For many years I have wondered about Applause, the late 1960s musical sourced from the classic film All About Eve. Listening to the Broadway cast recording is a mundane experience at best. The lyrics are simplistic and the melodies non-existent. My guess is that for a rasping vocalist like Lauren Bacall a melody would just get in the way.


The title tune is the most memorable song on the record but it's sung by Bonnie Franklin, not star Bacall. Fasten Your Seat Belts (alluding to the film's most quotable quote) is the horrifying first act closer with vocal "honks," if you will. And Bacall's plaintive ballad Hurry Back pains MY throat when I hear it. Bacall might have been good as Margo Channing (the grande dame of the theater famously played by Bette Davis on celluloid) but the cast recording does not give one much reason to hope.
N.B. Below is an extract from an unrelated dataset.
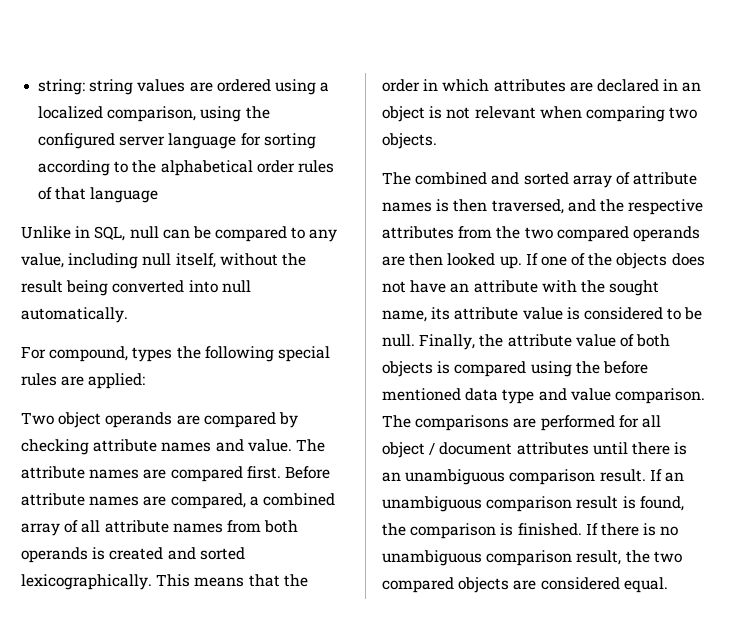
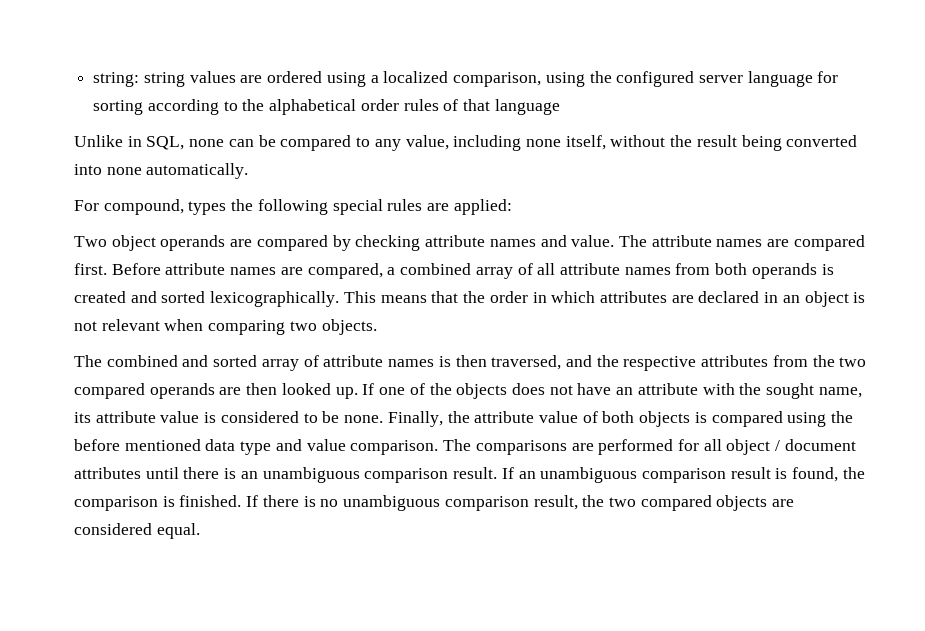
[94,226,159,241] SQL, null -> [146,136,225,150] SQL, none
[68,253,172,269] including null -> [453,135,561,151] including none
[188,280,251,293] into null -> [74,164,142,175] into none
[382,334,415,347] null. -> [344,415,384,423] none.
So it was with trepidation that I watched the 1973 television adaptation of Applause. This special aired once on CBS, never to be seen again - and now I know why. It is not pretty. But for a television broadcast it was groundbreaking:

  • It portrays older woman Bacall in a relationship with younger man Larry Hagman. Hagman lip syncs to some vocal and does a little dance. His mother, after all, is...
  • The first big musical number But Alive is at a bar in Greenwich Village that only has male customers and where Bacall does her best dancing.
  • Ms. Channing and Eve are taken to said bar by Dwayne, Ms. Channing's openly homosexual assistant.

We get progressively cattier as the items continue.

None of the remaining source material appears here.